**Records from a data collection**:
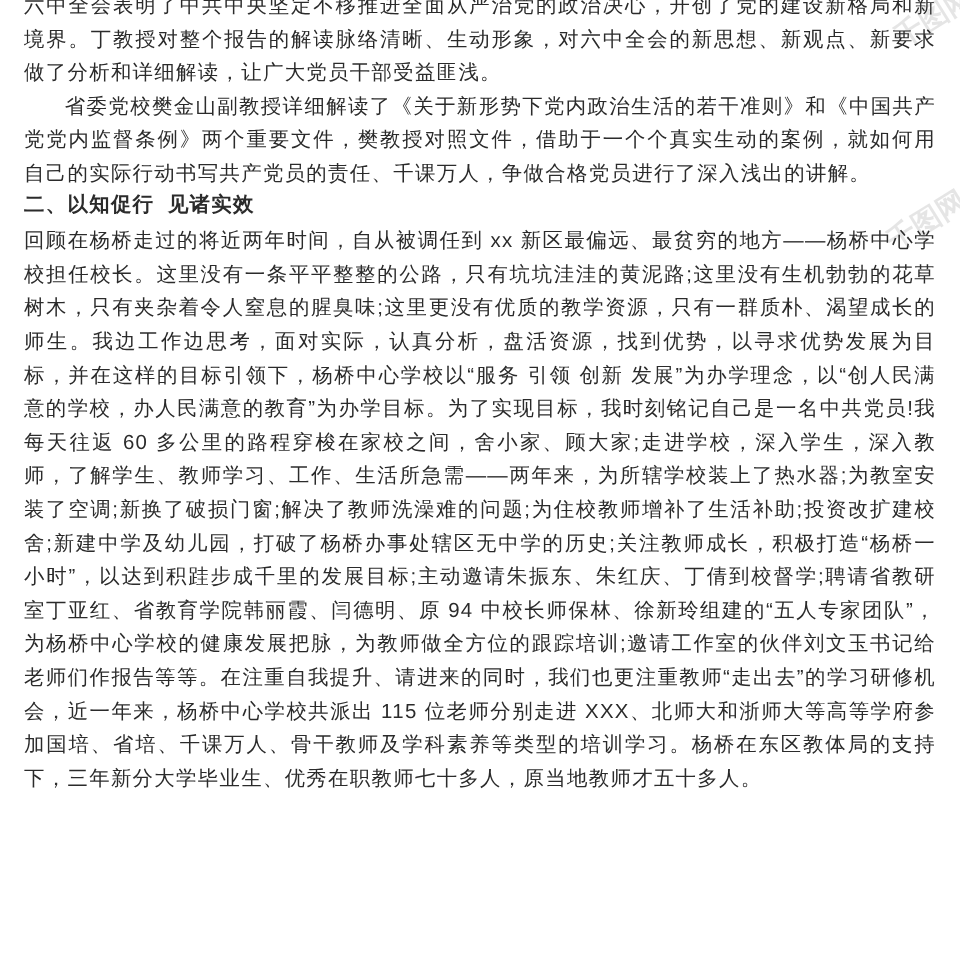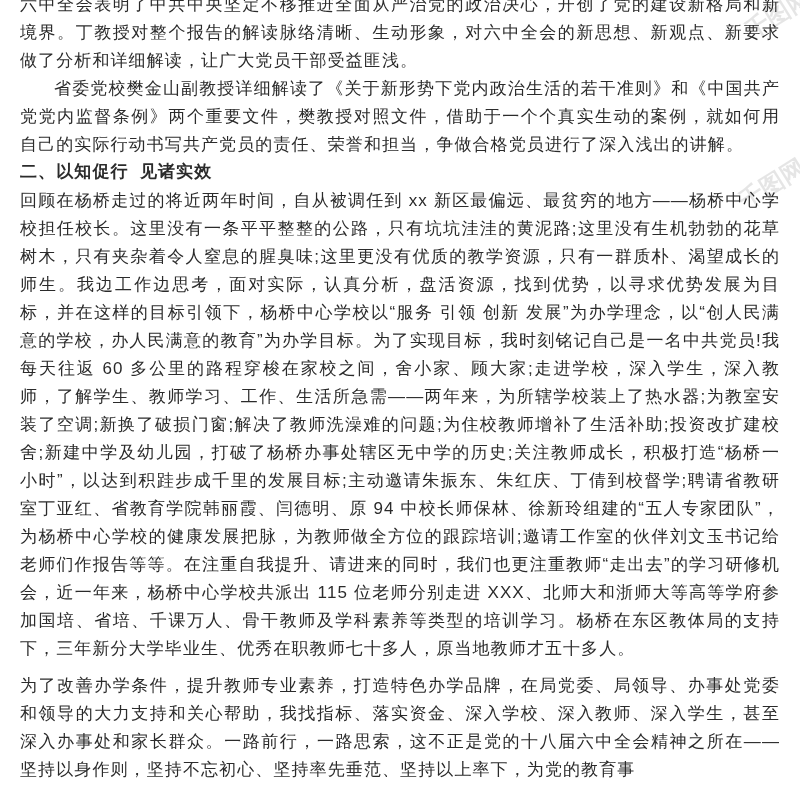--- a/index.html
+++ b/index.html
@@ -74,7 +74,7 @@
   <span class="watermark wm-mid-right">千图网</span>
   <div class="doc">
       <p class="para body">六中全会表明了中共中央坚定不移推进全面从严治党的政治决心，开创了党的建设新格局和新境界。丁教授对整个报告的解读脉络清晰、生动形象，对六中全会的新思想、新观点、新要求做了分析和详细解读，让广大党员干部受益匪浅。</p>
-      <p class="para body indent">省委党校樊金山副教授详细解读了《关于新形势下党内政治生活的若干准则》和《中国共产党党内监督条例》两个重要文件，樊教授对照文件，借助于一个个真实生动的案例，就如何用自己的实际行动书写共产党员的责任、荣誉和担当，争做合格党员进行了深入浅出的讲解。</p>
+      <p class="para body indent">省委党校樊金山副教授详细解读了《关于新形势下党内政治生活的若干准则》和《中国共产党党内监督条例》两个重要文件，樊教授对照文件，借助于一个个真实生动的案例，就如何用自己的实际行动书写共产党员的责任、千课万人，争做合格党员进行了深入浅出的讲解。</p>
       <h2 class="para heading">二、以知促行 见诸实效</h2>
       <p class="para body">回顾在杨桥走过的将近两年时间，自从被调任到 xx 新区最偏远、最贫穷的地方——杨桥中心学校担任校长。这里没有一条平平整整的公路，只有坑坑洼洼的黄泥路;这里没有生机勃勃的花草树木，只有夹杂着令人窒息的腥臭味;这里更没有优质的教学资源，只有一群质朴、渴望成长的师生。我边工作边思考，面对实际，认真分析，盘活资源，找到优势，以寻求优势发展为目标，并在这样的目标引领下，杨桥中心学校以“服务 引领 创新 发展”为办学理念，以“创人民满意的学校，办人民满意的教育”为办学目标。为了实现目标，我时刻铭记自己是一名中共党员!我每天往返 60 多公里的路程穿梭在家校之间，舍小家、顾大家;走进学校，深入学生，深入教师，了解学生、教师学习、工作、生活所急需——两年来，为所辖学校装上了热水器;为教室安装了空调;新换了破损门窗;解决了教师洗澡难的问题;为住校教师增补了生活补助;投资改扩建校舍;新建中学及幼儿园，打破了杨桥办事处辖区无中学的历史;关注教师成长，积极打造“杨桥一小时”，以达到积跬步成千里的发展目标;主动邀请朱振东、朱红庆、丁倩到校督学;聘请省教研室丁亚红、省教育学院韩丽霞、闫德明、原 94 中校长师保林、徐新玲组建的“五人专家团队”，为杨桥中心学校的健康发展把脉，为教师做全方位的跟踪培训;邀请工作室的伙伴刘文玉书记给老师们作报告等等。在注重自我提升、请进来的同时，我们也更注重教师“走出去”的学习研修机会，近一年来，杨桥中心学校共派出 115 位老师分别走进 XXX、北师大和浙师大等高等学府参加国培、省培、千课万人、骨干教师及学科素养等类型的培训学习。杨桥在东区教体局的支持下，三年新分大学毕业生、优秀在职教师七十多人，原当地教师才五十多人。</p>
       <p class="para body gap">为了改善办学条件，提升教师专业素养，打造特色办学品牌，在局党委、局领导、办事处党委和领导的大力支持和关心帮助，我找指标、落实资金、深入学校、深入教师、深入学生，甚至深入办事处和家长群众。一路前行，一路思索，这不正是党的十八届六中全会精神之所在——坚持以身作则，坚持不忘初心、坚持率先垂范、坚持以上率下，为党的教育事</p>

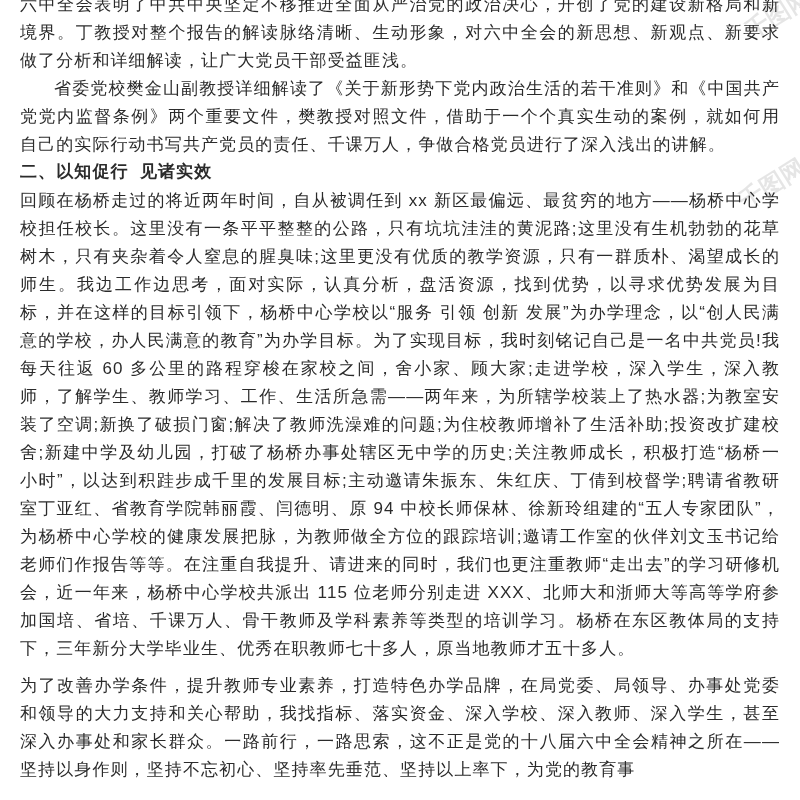--- a/index.html
+++ b/index.html
@@ -77,7 +77,6 @@
       <p class="para body indent">省委党校樊金山副教授详细解读了《关于新形势下党内政治生活的若干准则》和《中国共产党党内监督条例》两个重要文件，樊教授对照文件，借助于一个个真实生动的案例，就如何用自己的实际行动书写共产党员的责任、千课万人，争做合格党员进行了深入浅出的讲解。</p>
       <h2 class="para heading">二、以知促行 见诸实效</h2>
       <p class="para body">回顾在杨桥走过的将近两年时间，自从被调任到 xx 新区最偏远、最贫穷的地方——杨桥中心学校担任校长。这里没有一条平平整整的公路，只有坑坑洼洼的黄泥路;这里没有生机勃勃的花草树木，只有夹杂着令人窒息的腥臭味;这里更没有优质的教学资源，只有一群质朴、渴望成长的师生。我边工作边思考，面对实际，认真分析，盘活资源，找到优势，以寻求优势发展为目标，并在这样的目标引领下，杨桥中心学校以“服务 引领 创新 发展”为办学理念，以“创人民满意的学校，办人民满意的教育”为办学目标。为了实现目标，我时刻铭记自己是一名中共党员!我每天往返 60 多公里的路程穿梭在家校之间，舍小家、顾大家;走进学校，深入学生，深入教师，了解学生、教师学习、工作、生活所急需——两年来，为所辖学校装上了热水器;为教室安装了空调;新换了破损门窗;解决了教师洗澡难的问题;为住校教师增补了生活补助;投资改扩建校舍;新建中学及幼儿园，打破了杨桥办事处辖区无中学的历史;关注教师成长，积极打造“杨桥一小时”，以达到积跬步成千里的发展目标;主动邀请朱振东、朱红庆、丁倩到校督学;聘请省教研室丁亚红、省教育学院韩丽霞、闫德明、原 94 中校长师保林、徐新玲组建的“五人专家团队”，为杨桥中心学校的健康发展把脉，为教师做全方位的跟踪培训;邀请工作室的伙伴刘文玉书记给老师们作报告等等。在注重自我提升、请进来的同时，我们也更注重教师“走出去”的学习研修机会，近一年来，杨桥中心学校共派出 115 位老师分别走进 XXX、北师大和浙师大等高等学府参加国培、省培、千课万人、骨干教师及学科素养等类型的培训学习。杨桥在东区教体局的支持下，三年新分大学毕业生、优秀在职教师七十多人，原当地教师才五十多人。</p>
-      <p class="para body gap">为了改善办学条件，提升教师专业素养，打造特色办学品牌，在局党委、局领导、办事处党委和领导的大力支持和关心帮助，我找指标、落实资金、深入学校、深入教师、深入学生，甚至深入办事处和家长群众。一路前行，一路思索，这不正是党的十八届六中全会精神之所在——坚持以身作则，坚持不忘初心、坚持率先垂范、坚持以上率下，为党的教育事</p>
     </div>
 </div>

**YOUR OBJECTIVE**:
Text only, pictures out: give every record again as written.

**TASK ANSWER**:
--- a/index.html
+++ b/index.html
@@ -74,7 +74,7 @@
   <span class="watermark wm-mid-right">千图网</span>
   <div class="doc">
       <p class="para body">六中全会表明了中共中央坚定不移推进全面从严治党的政治决心，开创了党的建设新格局和新境界。丁教授对整个报告的解读脉络清晰、生动形象，对六中全会的新思想、新观点、新要求做了分析和详细解读，让广大党员干部受益匪浅。</p>
-      <p class="para body indent">省委党校樊金山副教授详细解读了《关于新形势下党内政治生活的若干准则》和《中国共产党党内监督条例》两个重要文件，樊教授对照文件，借助于一个个真实生动的案例，就如何用自己的实际行动书写共产党员的责任、荣誉和担当，争做合格党员进行了深入浅出的讲解。</p>
+      <p class="para body indent">省委党校樊金山副教授详细解读了《关于新形势下党内政治生活的若干准则》和《中国共产党党内监督条例》两个重要文件，樊教授对照文件，借助于一个个真实生动的案例，就如何用自己的实际行动书写共产党员的责任、千课万人，争做合格党员进行了深入浅出的讲解。</p>
       <h2 class="para heading">二、以知促行 见诸实效</h2>
       <p class="para body">回顾在杨桥走过的将近两年时间，自从被调任到 xx 新区最偏远、最贫穷的地方——杨桥中心学校担任校长。这里没有一条平平整整的公路，只有坑坑洼洼的黄泥路;这里没有生机勃勃的花草树木，只有夹杂着令人窒息的腥臭味;这里更没有优质的教学资源，只有一群质朴、渴望成长的师生。我边工作边思考，面对实际，认真分析，盘活资源，找到优势，以寻求优势发展为目标，并在这样的目标引领下，杨桥中心学校以“服务 引领 创新 发展”为办学理念，以“创人民满意的学校，办人民满意的教育”为办学目标。为了实现目标，我时刻铭记自己是一名中共党员!我每天往返 60 多公里的路程穿梭在家校之间，舍小家、顾大家;走进学校，深入学生，深入教师，了解学生、教师学习、工作、生活所急需——两年来，为所辖学校装上了热水器;为教室安装了空调;新换了破损门窗;解决了教师洗澡难的问题;为住校教师增补了生活补助;投资改扩建校舍;新建中学及幼儿园，打破了杨桥办事处辖区无中学的历史;关注教师成长，积极打造“杨桥一小时”，以达到积跬步成千里的发展目标;主动邀请朱振东、朱红庆、丁倩到校督学;聘请省教研室丁亚红、省教育学院韩丽霞、闫德明、原 94 中校长师保林、徐新玲组建的“五人专家团队”，为杨桥中心学校的健康发展把脉，为教师做全方位的跟踪培训;邀请工作室的伙伴刘文玉书记给老师们作报告等等。在注重自我提升、请进来的同时，我们也更注重教师“走出去”的学习研修机会，近一年来，杨桥中心学校共派出 115 位老师分别走进 XXX、北师大和浙师大等高等学府参加国培、省培、千课万人、骨干教师及学科素养等类型的培训学习。杨桥在东区教体局的支持下，三年新分大学毕业生、优秀在职教师七十多人，原当地教师才五十多人。</p>
       <p class="para body gap">为了改善办学条件，提升教师专业素养，打造特色办学品牌，在局党委、局领导、办事处党委和领导的大力支持和关心帮助，我找指标、落实资金、深入学校、深入教师、深入学生，甚至深入办事处和家长群众。一路前行，一路思索，这不正是党的十八届六中全会精神之所在——坚持以身作则，坚持不忘初心、坚持率先垂范、坚持以上率下，为党的教育事</p>

--- a/index.html
+++ b/index.html
@@ -77,7 +77,6 @@
       <p class="para body indent">省委党校樊金山副教授详细解读了《关于新形势下党内政治生活的若干准则》和《中国共产党党内监督条例》两个重要文件，樊教授对照文件，借助于一个个真实生动的案例，就如何用自己的实际行动书写共产党员的责任、千课万人，争做合格党员进行了深入浅出的讲解。</p>
       <h2 class="para heading">二、以知促行 见诸实效</h2>
       <p class="para body">回顾在杨桥走过的将近两年时间，自从被调任到 xx 新区最偏远、最贫穷的地方——杨桥中心学校担任校长。这里没有一条平平整整的公路，只有坑坑洼洼的黄泥路;这里没有生机勃勃的花草树木，只有夹杂着令人窒息的腥臭味;这里更没有优质的教学资源，只有一群质朴、渴望成长的师生。我边工作边思考，面对实际，认真分析，盘活资源，找到优势，以寻求优势发展为目标，并在这样的目标引领下，杨桥中心学校以“服务 引领 创新 发展”为办学理念，以“创人民满意的学校，办人民满意的教育”为办学目标。为了实现目标，我时刻铭记自己是一名中共党员!我每天往返 60 多公里的路程穿梭在家校之间，舍小家、顾大家;走进学校，深入学生，深入教师，了解学生、教师学习、工作、生活所急需——两年来，为所辖学校装上了热水器;为教室安装了空调;新换了破损门窗;解决了教师洗澡难的问题;为住校教师增补了生活补助;投资改扩建校舍;新建中学及幼儿园，打破了杨桥办事处辖区无中学的历史;关注教师成长，积极打造“杨桥一小时”，以达到积跬步成千里的发展目标;主动邀请朱振东、朱红庆、丁倩到校督学;聘请省教研室丁亚红、省教育学院韩丽霞、闫德明、原 94 中校长师保林、徐新玲组建的“五人专家团队”，为杨桥中心学校的健康发展把脉，为教师做全方位的跟踪培训;邀请工作室的伙伴刘文玉书记给老师们作报告等等。在注重自我提升、请进来的同时，我们也更注重教师“走出去”的学习研修机会，近一年来，杨桥中心学校共派出 115 位老师分别走进 XXX、北师大和浙师大等高等学府参加国培、省培、千课万人、骨干教师及学科素养等类型的培训学习。杨桥在东区教体局的支持下，三年新分大学毕业生、优秀在职教师七十多人，原当地教师才五十多人。</p>
-      <p class="para body gap">为了改善办学条件，提升教师专业素养，打造特色办学品牌，在局党委、局领导、办事处党委和领导的大力支持和关心帮助，我找指标、落实资金、深入学校、深入教师、深入学生，甚至深入办事处和家长群众。一路前行，一路思索，这不正是党的十八届六中全会精神之所在——坚持以身作则，坚持不忘初心、坚持率先垂范、坚持以上率下，为党的教育事</p>
     </div>
 </div>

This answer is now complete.